The comments on my last post were really interesting, and made me do some thinking today. When I sat down to work on Phoenix today, I decided to look at the broader picture by outlining, in two or three sentences, what is going on in each scene I’ve revised so far.
As I did this, I realized that my chapter breaks are in all the wrong places. Not only are most of the beginning chapters way too short, but the breaks just didn’t feel natural. I decided to rearrange them.
At first, I thought it would be easy, but after an hour of trying to figure it out, I realized that it was a lot harder than I’d thought.
Then, I remembered what Brandon Sanderson taught in English 318: chaptes are like miniature stories in themselves, where each one has a beginning, middle, and ending that leads to the next chapter.
Once I starting thinking of it this way, I was able to organize things in a workable pattern. While the story progresses at a steady pace throughout the book, each chapter is organized around a common theme. The chapter begins with an issue or problem, and ends when that problem either is solved or totally spins out of control.
For example:
Chapter one begins and ends with Ian’s unease about setting his feet on the surface of a planet since he was six years old. His ship, the Avion-45, gets hit by some kind of futuristic EMP and the captain decides to abandon ship. The central issue is Ian’s fear of going planetside–a fear that he doesn’t understand.
Chapter two begins with the crew loading onto the escape pods to make an emergency landing on the planet. There is an accident, and Ian’s pod gets separated from the rest of the crew. Ian, with Melinda and Ben, crash land in a desert. The chapter ends with the bandit attack, with Ben and Melinda wounded and possibly dead. The central problem is that Ian is progressively separated from his peers, and it gets worse right up to the end.
Chapter three introduces Leila, a princess kidnapped by the bandits and abused by their women. They send her out to investigate the battlefield, and she meets up with Ian. She manipulates the situation so that the bandit women think that Ian has rescued her and subjugated them. The main problem is Leila’s subjugation by the bandits, and the chapter ends with her successfully turning the tables on them.
Etc etc.
So then I used this way of thinking to outline the next chapter that I need to revise. As I wrote it out, scene by scene, I realized that the best way to develop the central focus of that chapter was to combine two events into one and reorganize how I did the perspectives. Not only would that shorten the chapter, but it would also make it less choppy and more straightforward. It would also build the suspense a lot better.
So now, even though I know that I have a ton of work to do to rewrite that chapter, I’m stoked to dive into it because I know what I’m doing. If I keep to this method, I think that the second draft will be much stronger than it otherwise would have been.
Oh, and I decided to revise my goals a bit.
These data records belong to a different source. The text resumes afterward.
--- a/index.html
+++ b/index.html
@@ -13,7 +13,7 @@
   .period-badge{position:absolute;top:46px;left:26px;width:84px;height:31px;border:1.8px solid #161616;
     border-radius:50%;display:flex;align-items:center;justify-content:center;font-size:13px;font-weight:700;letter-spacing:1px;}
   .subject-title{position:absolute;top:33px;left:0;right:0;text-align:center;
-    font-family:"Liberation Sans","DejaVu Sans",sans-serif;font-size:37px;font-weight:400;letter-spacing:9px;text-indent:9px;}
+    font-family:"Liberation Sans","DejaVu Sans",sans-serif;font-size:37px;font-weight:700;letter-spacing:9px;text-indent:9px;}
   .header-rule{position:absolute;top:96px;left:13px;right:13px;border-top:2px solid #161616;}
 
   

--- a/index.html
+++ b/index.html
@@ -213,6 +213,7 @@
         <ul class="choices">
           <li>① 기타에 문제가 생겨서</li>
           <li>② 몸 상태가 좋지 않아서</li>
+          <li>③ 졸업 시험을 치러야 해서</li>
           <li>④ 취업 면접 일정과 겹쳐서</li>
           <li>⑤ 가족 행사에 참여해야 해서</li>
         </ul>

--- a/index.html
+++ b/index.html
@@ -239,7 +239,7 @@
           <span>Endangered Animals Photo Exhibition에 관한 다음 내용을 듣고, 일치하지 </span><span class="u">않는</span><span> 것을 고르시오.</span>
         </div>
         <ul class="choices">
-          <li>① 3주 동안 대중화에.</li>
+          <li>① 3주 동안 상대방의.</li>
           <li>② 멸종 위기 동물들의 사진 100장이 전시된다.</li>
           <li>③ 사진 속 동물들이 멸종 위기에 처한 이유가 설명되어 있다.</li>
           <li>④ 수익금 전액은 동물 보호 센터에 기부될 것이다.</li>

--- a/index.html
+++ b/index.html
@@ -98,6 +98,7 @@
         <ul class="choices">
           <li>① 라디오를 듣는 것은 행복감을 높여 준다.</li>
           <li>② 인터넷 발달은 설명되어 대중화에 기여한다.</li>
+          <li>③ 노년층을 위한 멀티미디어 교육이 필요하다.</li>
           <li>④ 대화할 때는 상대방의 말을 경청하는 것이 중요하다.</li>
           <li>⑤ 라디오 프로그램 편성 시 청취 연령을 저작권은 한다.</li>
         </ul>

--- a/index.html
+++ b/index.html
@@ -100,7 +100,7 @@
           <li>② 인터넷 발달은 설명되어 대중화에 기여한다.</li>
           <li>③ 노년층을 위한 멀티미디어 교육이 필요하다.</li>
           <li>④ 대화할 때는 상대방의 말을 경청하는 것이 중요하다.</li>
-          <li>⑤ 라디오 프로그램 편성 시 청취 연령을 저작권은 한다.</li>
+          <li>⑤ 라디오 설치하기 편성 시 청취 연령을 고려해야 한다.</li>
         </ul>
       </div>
Here are some daily goals that I think I can actually accomplish:
- Revise at least six pages of The Phoenix of Nova Terra.
- Write at least 500 words in Hero in Exile OR write a wikidpad article about some aspect of the story universe.
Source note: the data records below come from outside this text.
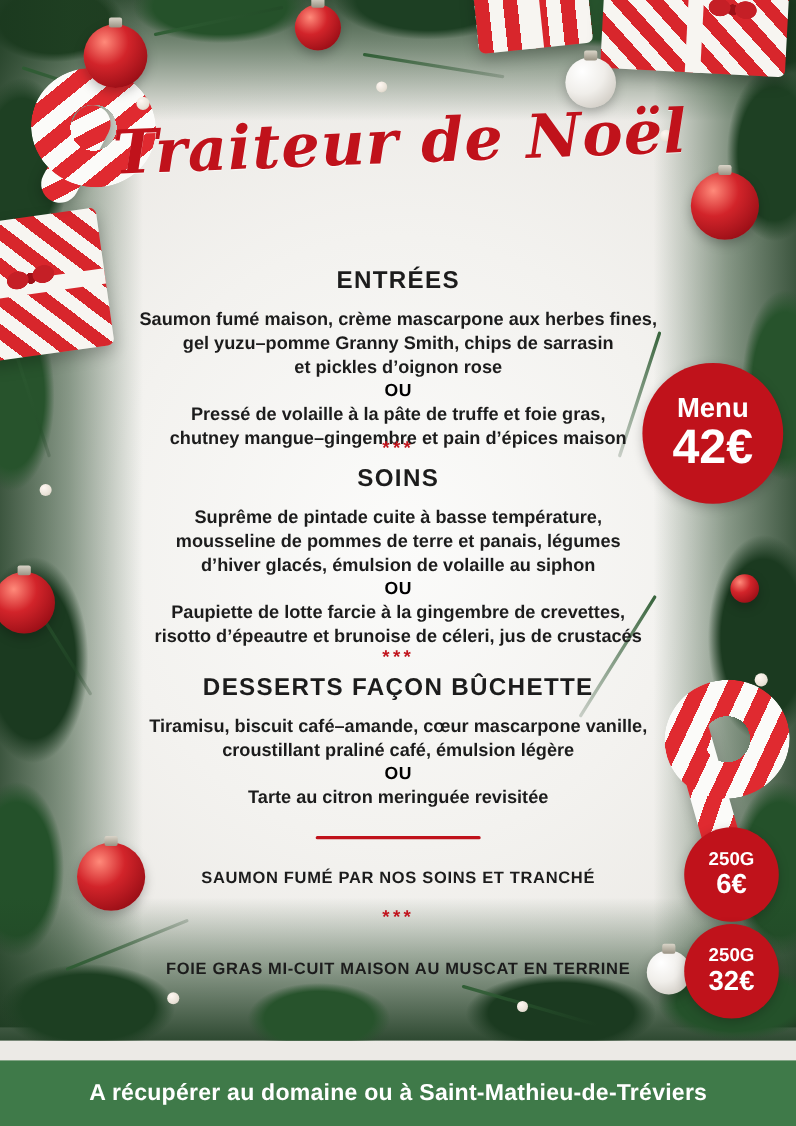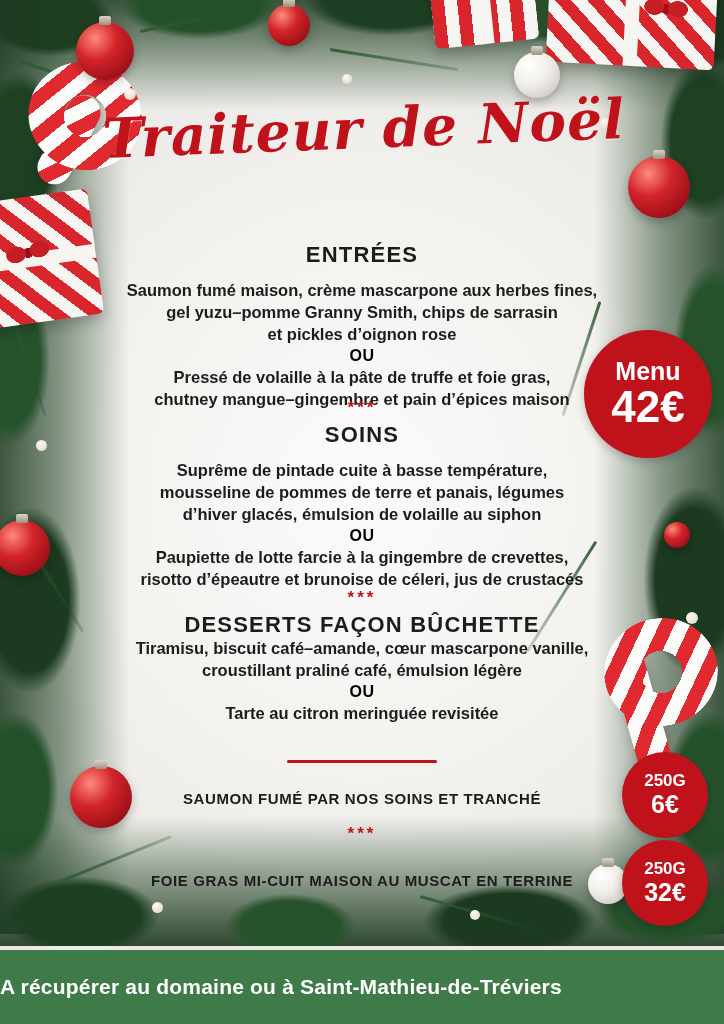--- a/index.html
+++ b/index.html
@@ -385,7 +385,7 @@
 
     <div class="block" style="top:612px;">
       <h2 class="section-head">DESSERTS FAÇON BÛCHETTE</h2>
-      <p class="dish" style="margin-top:0; white-space:pre-line;">Tiramisu, biscuit café–amande, cœur mascarpone vanille,
+      <p class="dish" style="margin-top:12px; white-space:pre-line;">Tiramisu, biscuit café–amande, cœur mascarpone vanille,
 croustillant praliné café, émulsion légère</p>
       <p class="ou">OU</p>
       <p class="dish" style="white-space:pre-line;">Tarte au citron meringuée revisitée</p>

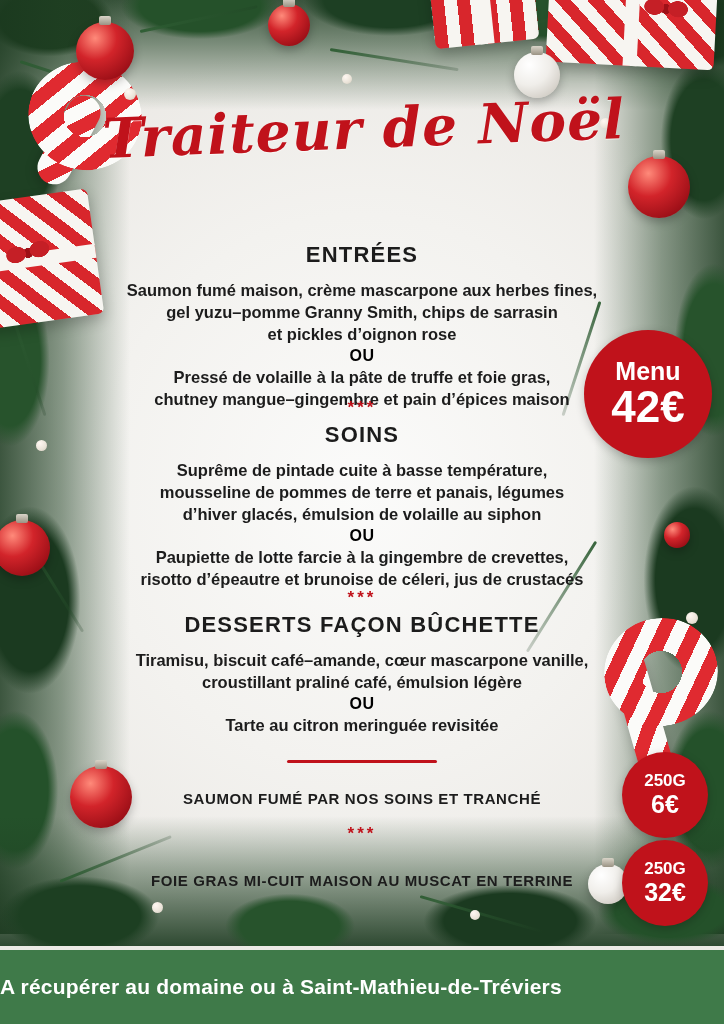--- a/index.html
+++ b/index.html
@@ -270,11 +270,11 @@
   .footer {
     position: absolute;
     left: 0; right: 0; bottom: 0;
-    height: 74px;
+    height: 60px;
     background: #3f7a49;
     display: flex;
     align-items: center;
-    justify-content: flex-start;
+    justify-content: center;
     z-index: 9;
   }
   .footer span {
These are goals that I feel I can actually accomplish on a daily basis. And if I think I can accomplish them, I’m sure I will.
What I really need is to keep my mind in both stories at the same time. That’s the real challenge. But if I want to write professionally, that’s a skill that I’m going to need.
Finally, here’s something cool a friend of mine just showed me. If your Meyers Briggs personality type is INTP (or if you have a significant other whose personality type is INTP), this might interest you. It’s just so hilarious that a bunch of INTPs got together and made a website devoted to their personality type. If any of the sixteen types were to do it, it would definitely be them.